Criterion of Scoring Accuracy 

Following the research of Borman (1977), the accuracy of the scores of each rater group was 
judged by comparing the rater’s scores with the estimated true scores on the responses as determined by a 
committee of experts. This committee convened before the statewide scoring project in March, 1998 and 
was comprised of six participants: two state department curriculum and testing specialists, two classroom 
teachers who sat on state curriculum committees, and two of the scoring contractor’s lead trainers. All of 
the committee members had participated in this type of proceeding before. 

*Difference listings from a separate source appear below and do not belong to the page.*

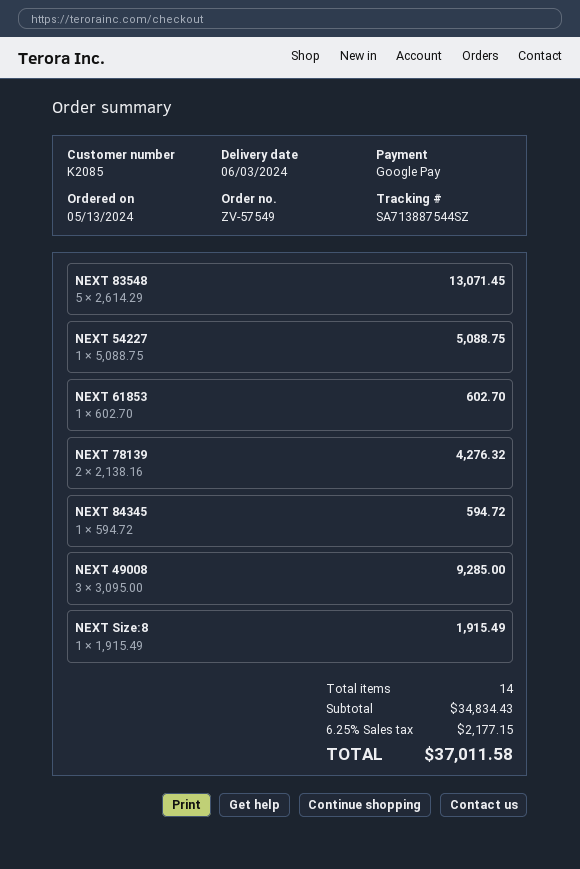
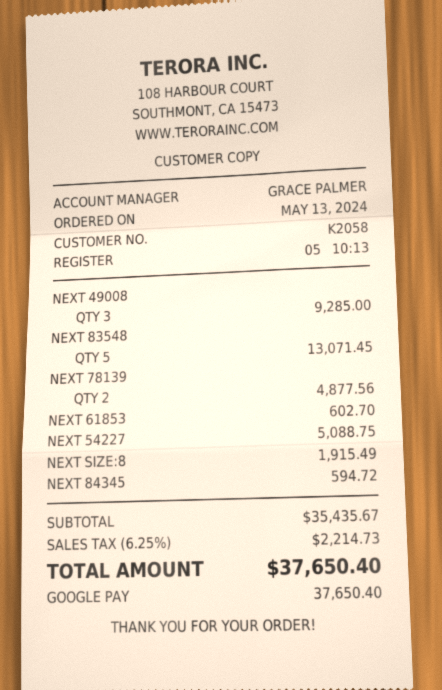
customer number: K2085 -> K2058
NEXT 78139: 2 for 4276.32 -> 2 for 4877.56
subtotal: 34834.43 -> 35435.67
tax: 6.25% = 2177.15 -> 6.25% = 2214.73
total: 37011.58 -> 37650.40

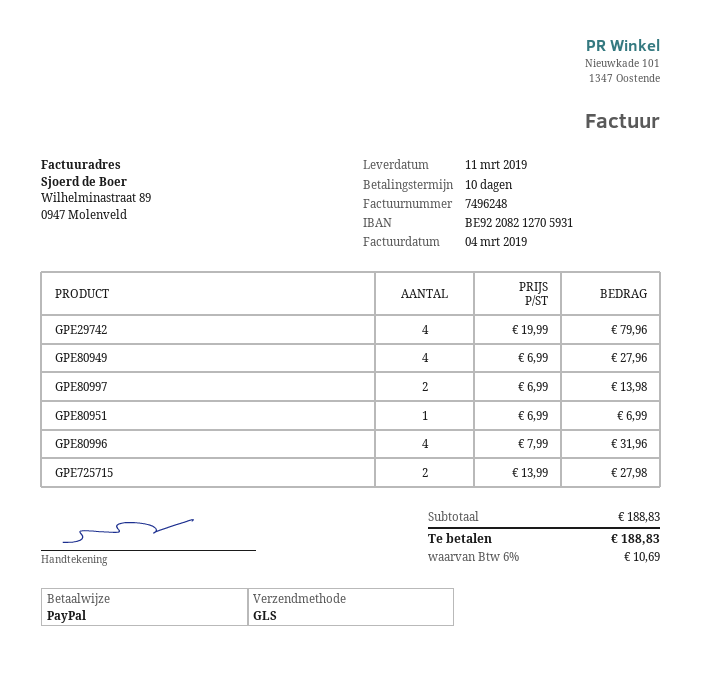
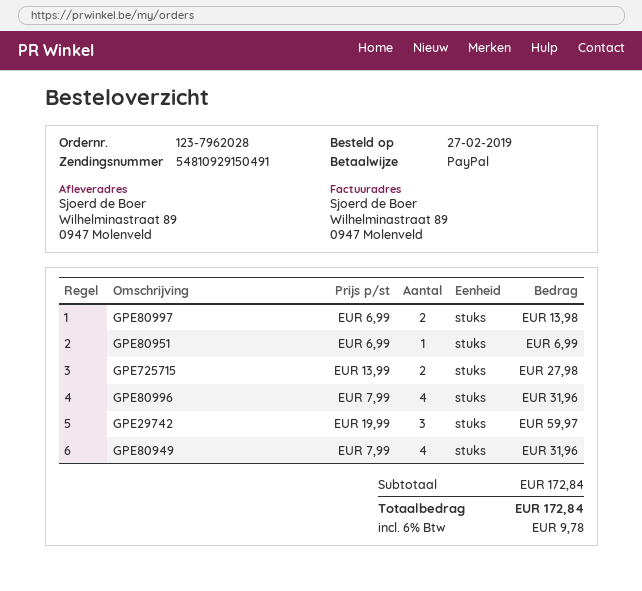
GPE29742: 4 x 19.99 = 79.96 -> 3 x 19.99 = 59.97
GPE80949: 4 x 6.99 = 27.96 -> 4 x 7.99 = 31.96
subtotal: 188.83 -> 172.84
tax: 6% = 10.69 -> 6% = 9.78
total: 188.83 -> 172.84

The student responses that were scored by the committee were selected from approximately 20 
districts from across the state in an effort to be representative of the range of responses the raters would 
eventually encounter. The committee of experts spent approximately one day on each of the five items. As 
more papers were examined for a specific item, preliminary scoring decisions were reconsidered and the 
item-specific rubric was put into its final form. The committee reached consensus on approximately 100 
student responses for each item. 

The training papers and the manufactured targeted papers in this study had estimated true scores as 
determined by the committee of experts. All of the papers in the study were considered to be reasonably 
solid examples of the score points. 

Tests That Were Used 

Actual student responses to mathematics open-ended questions were randomly selected from an 
annual statewide assessment of approximately 80,000 Grade 8 students that occurs in the spring of the year. 
According to the design of the assessment, each student responded to five different mathematics 
performance items (numbered items 10, 20, 30, 40, and 50) as part of a 1 hour 50 minute mathematics 
assessment that also included 45 multiple choice questions and questions where students were given a 
space to grid their responses (similar to completion questions). The performance items required students to 
show their work and explain their answers in writing. In the 1998 mathematics assessment, each one of the 
five skill clusters of mathematics specified under the Grade 8 mathematics curriculum (Table 1) was 
represented by one constructed response question.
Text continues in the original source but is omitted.